Tuesday, January 4, 2011

Craftsman one of last of a dying breed

At his East Memphis shop, furrier Jim Holloway was ironing muskrat to make a man's coat. Later, he used a fur knife to cut pelts, some of which he buys from trappers in this region, and sewed pieces together on a 1930s looping machine.

Furrier Jim Holloway of Holloway Furs can turn a mink coat into a bomber jacket (for $300 to $700), or turn a mink stole into a vest ($700 to $800).

Holloway is one of the last of a dying breed, a furrier who does his own handiwork -- designing, cutting and sewing fur coats and other items. He has been especially busy lately because fur, both real and faux, is a big fall fashion trend.

"I've never seen so many women bringing magazine clippings," he said. Many want fur trim added to their coats or to have old mink stoles turned into trendy vests.

Holloway grew up in Water Valley, Miss., where he was a trapper from age 12 to 30. He caught raccoon, fox, bobcat, beaver and mink, stretched and dried the skins and sold them on the open market.

He came to Memphis in 1984 and apprenticed with now-deceased master furriers Hewlett Lewers for two years and Grady Horton for seven. In 1988, he also worked as a master furrier for King Furs, restyling, altering and repairing furs and overseeing the cleaning. In 1992, he started his own business, Holloway Fur Co., which is now at 404 Perkins Ext.
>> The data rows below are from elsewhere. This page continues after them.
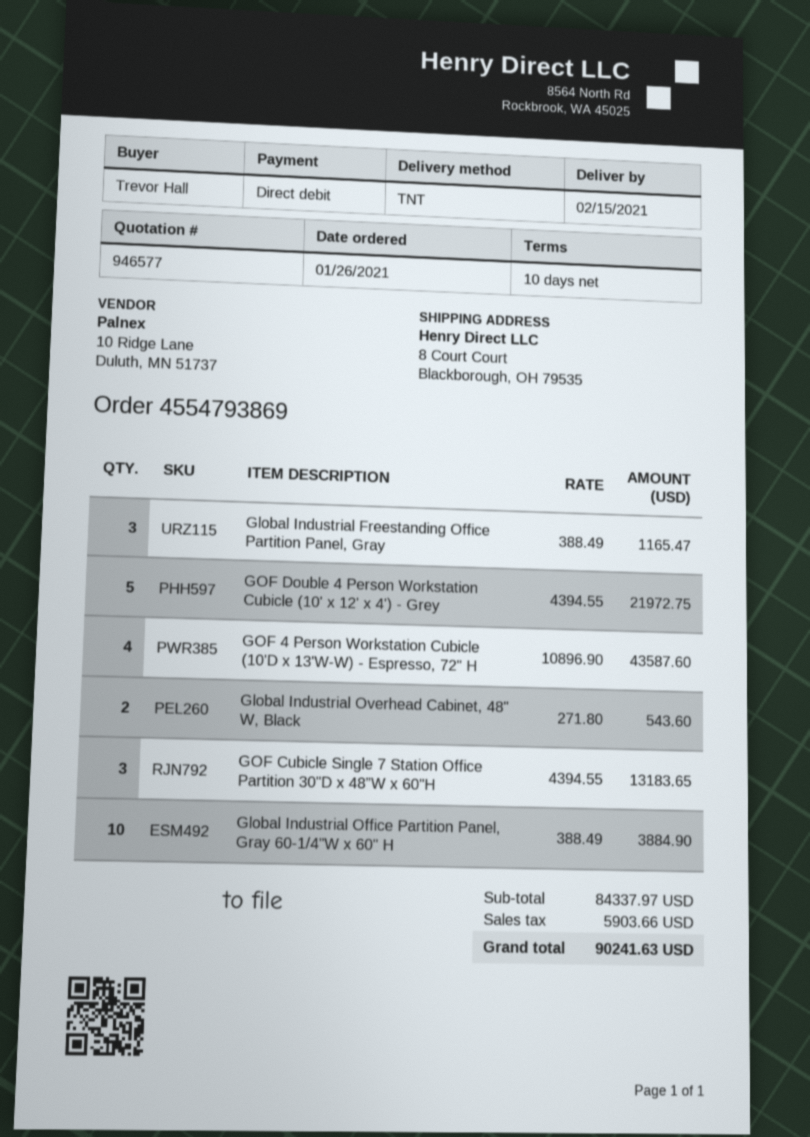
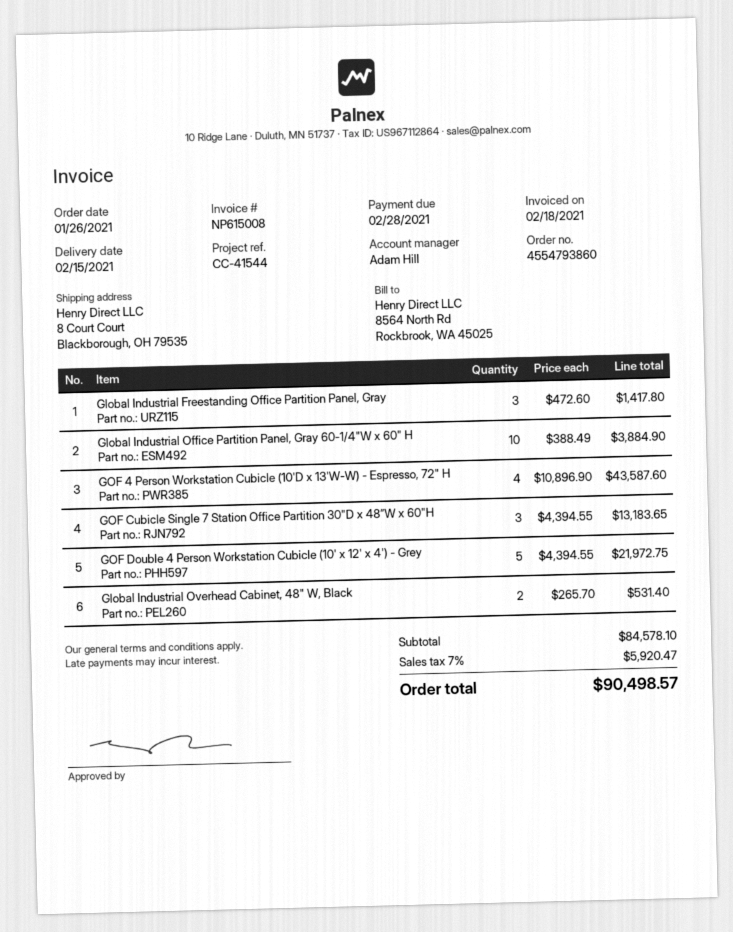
order number: 4554793869 -> 4554793860
Global Industrial Freestanding Office Partition Panel, Gray: 3 x 388.49 = 1165.47 -> 3 x 472.60 = 1417.80
Global Industrial Overhead Cabinet, 48" W, Black: 2 x 271.80 = 543.60 -> 2 x 265.70 = 531.40
subtotal: 84337.97 -> 84578.10
tax: 5903.66 -> 5920.47
total: 90241.63 -> 90498.57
He's an animal lover who has a menagerie of pets, as well as two horses he keeps in Water Valley, where he owns four log cabins. They were handbuilt by a friend and trapper who went to Alaska to start a bear-hunting service.

"I don't think any furrier I ever knew got as excited about it as I did," said Holloway, who can't stop talking about furs. "When you love something, you eat, sleep and breathe it," he said.

Flipping over a top-quality mink coat, he exposed thousands of short seams that branched through it like veins. The coat was "let out," which means it was made by cutting fur in narrow strips and stitching them together in such a way that it produces a coat that

appears to be seamless. It may take him 180 to 220 hours to make such a coat.

He gets some help from his only assistant, Jimmie Morris, who does finishing work and embroidery.

"True furriers are very rare," said Al Hernandez, furrier at Fletcher & Bensky Furs in Little Rock, the largest full-service furrier in Arkansas. "Holloway is excellent. He makes it as if he were going to wear it himself."

Most American furriers are in New York, said Memphian Greg Gang, a retired millwork manufacturer who grew up in his family's fur trade business in New York and created fur coats himself for 10 years. Americans and Canadians still make the best fur coats, he said, but their numbers are dwindling for lack of apprentices. Young people don't care to learn the craft.

Gang helped teach Holloway cutting and sewing, "but he is far better than I ever was," he said. "He understands couture, style, trends and matching furs," which takes great skill, especially when restyling an old fur.

Holloway views trapping and hunting as part of the ecosystem. He says sometimes those are the most humane ways to handle the overpopulation of beaver and deer that damage crops and land and predators such as fox, bobcat and raccoon that eat turkey eggs, among other things.

"For every hunter and trapper, the No. 1 concern is that the species be preserved and properly managed so the sport never goes away," he said.

Holloway turns mink jackets into fashionable bomber jackets and made a lining for one man's Burberry jacket out of his wife's old mink coat. Old furs may also become fur pillows and throw rugs. He's especially proud of his custom beaver blankets.

Prices vary, but in general, collars and cuffs from his recycled minks can be added to a coat for about $300 to $700, depending on the size of the collar. A mink stole can be turned into a vest for $700 to $800.

Restyling a mink coat can cost anywhere from $150 to $1,500, depending partly on whether the coat must be enlarged. But restyling may be worthwhile since mink coats have doubled in price in the last 10 years, he said, mainly because of growing demand from China.

Holloway said his craft dates to the 1400s. But the first master furrier may go back much further. He keeps Genesis 3:21 carved in wood on his front desk: "Unto Adam also and to his wife did the Lord God make coats of skins and clothed them."